Naturally, there were other beneficiaries of Horizon’s success. One of them was Connolly himself. If the magazine gave him a platform and a wider range of contacts than he had previously enjoyed, then it also bolstered his personal prestige, opened up all kinds of avenues for him that had hitherto been closed off. To read Frances Partridge’s diaries from the 1950s, with their sightings of Connolly at dinner, or on holiday, or discoursing about books, is to appreciate just how very seriously he was taken, even by those who professed themselves sceptical of the seriousness with which he took himself. ‘I feel faint resentment at the way everyone lays out the red carpet for Cyril,’ Frances recorded at one point, ‘just because he seems to expect it.’ Neverthel
ess, she noted that she had exerted herself ‘to cook a reasonably good meal and please and flatter him’ because everyone else present clearly wanted him to be kept happy. Frances’s friend, Julia Strachey, too, can be found complaining about the ‘High Priest of Smarty Literature’, a lament in which annoyance and envy are inextricably bound up.

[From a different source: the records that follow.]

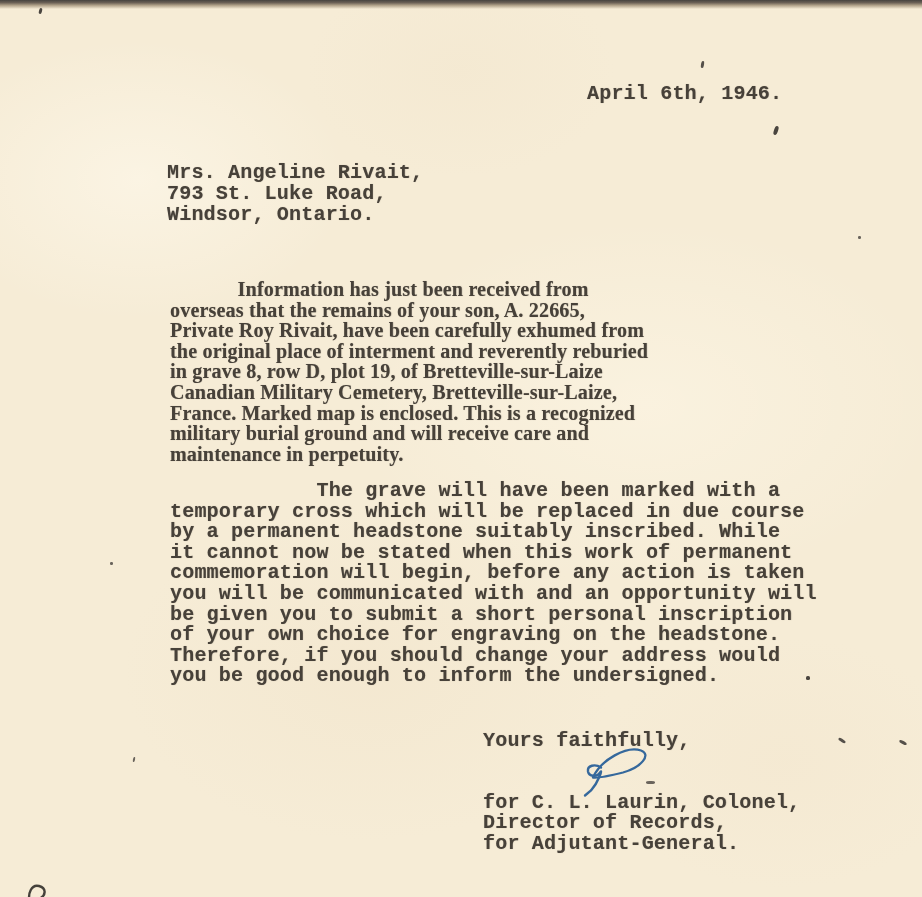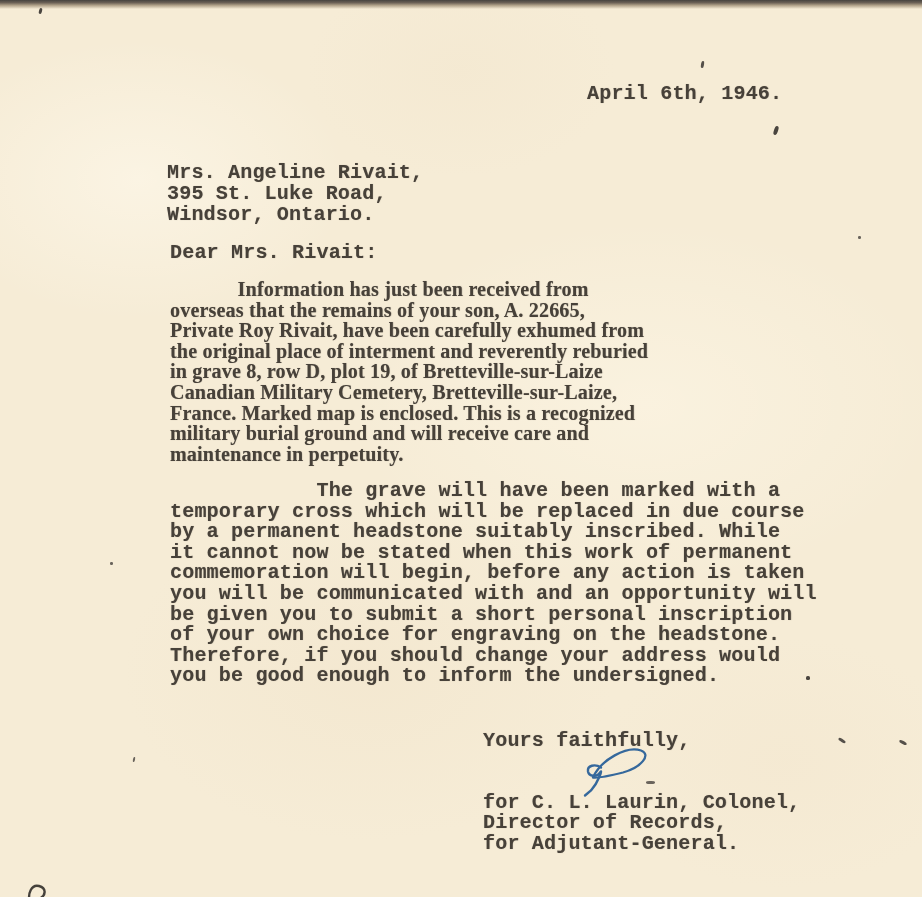--- a/index.html
+++ b/index.html
@@ -46,24 +46,23 @@
 </head>
 <body>
 
 <div class="page">
 
   <div class="scan-edge"></div>
 
   <div class="typed date-line">April 6th, 1946.</div>
 
   <div class="typed recipient">Mrs. Angeline Rivait,
-395 St. Luke Road,
+793 St. Luke Road,
 Windsor, Ontario.</div>
 
-  <div class="typed salutation">Dear Mrs. Rivait:</div>
 
   <div class="typed para-1">             Information has just been received from
 overseas that the remains of your son, A. 22665,
 Private Roy Rivait, have been carefully exhumed from
 the original place of interment and reverently reburied
 in grave 8, row D, plot 19, of Bretteville-sur-Laize
 Canadian Military Cemetery, Bretteville-sur-Laize,
 France. Marked map is enclosed. This is a recognized
 military burial ground and will receive care and
 maintenance in perpetuity.</div>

None of this would have been possible without Horizon, without the grand obiter dicta about literature and its value, the lunches at the Ritz, the willing accomplices and, above all, the powerful mystique that rose above Connolly’s head like the scent of myrrh from the tomb. A cynic – Mrs Q. D. Leavis, say, who offered some choice remarks about the personal element in his work – would probably assume that Connolly’s literary ambitions were indistinguishable from his social aspirations, or rather that the one led naturally to the other, but this would be overstating the case. Anthony Powell, for example, left him out of his list of famous contemporaries (Waugh, Beaton, Betjeman, Quennell) who aimed to cut a figure in ‘smart’ society, on grounds that he simply could not suborn his temperament to the fashionable world’s demands. As Powell puts it, ‘Connolly’s inability to put up with sustained smart life largely owing to his own cantankerousness, even his intelligence, was to some extent a fact (on the whole doing him credit) that he could not mask such characteristics in himself, notwithstanding fantastic powers of ingratiation, if he desired to exercise them.’ Still, the suspicion lingered that he was happiest in the company of the well-born and the highly connected, and one of the funniest jokes ever played on him involved a group of friends out shooting in the north of Scotland parcelling up a dead duck and sending it south with a note that read, ‘With love from Lady Mary.’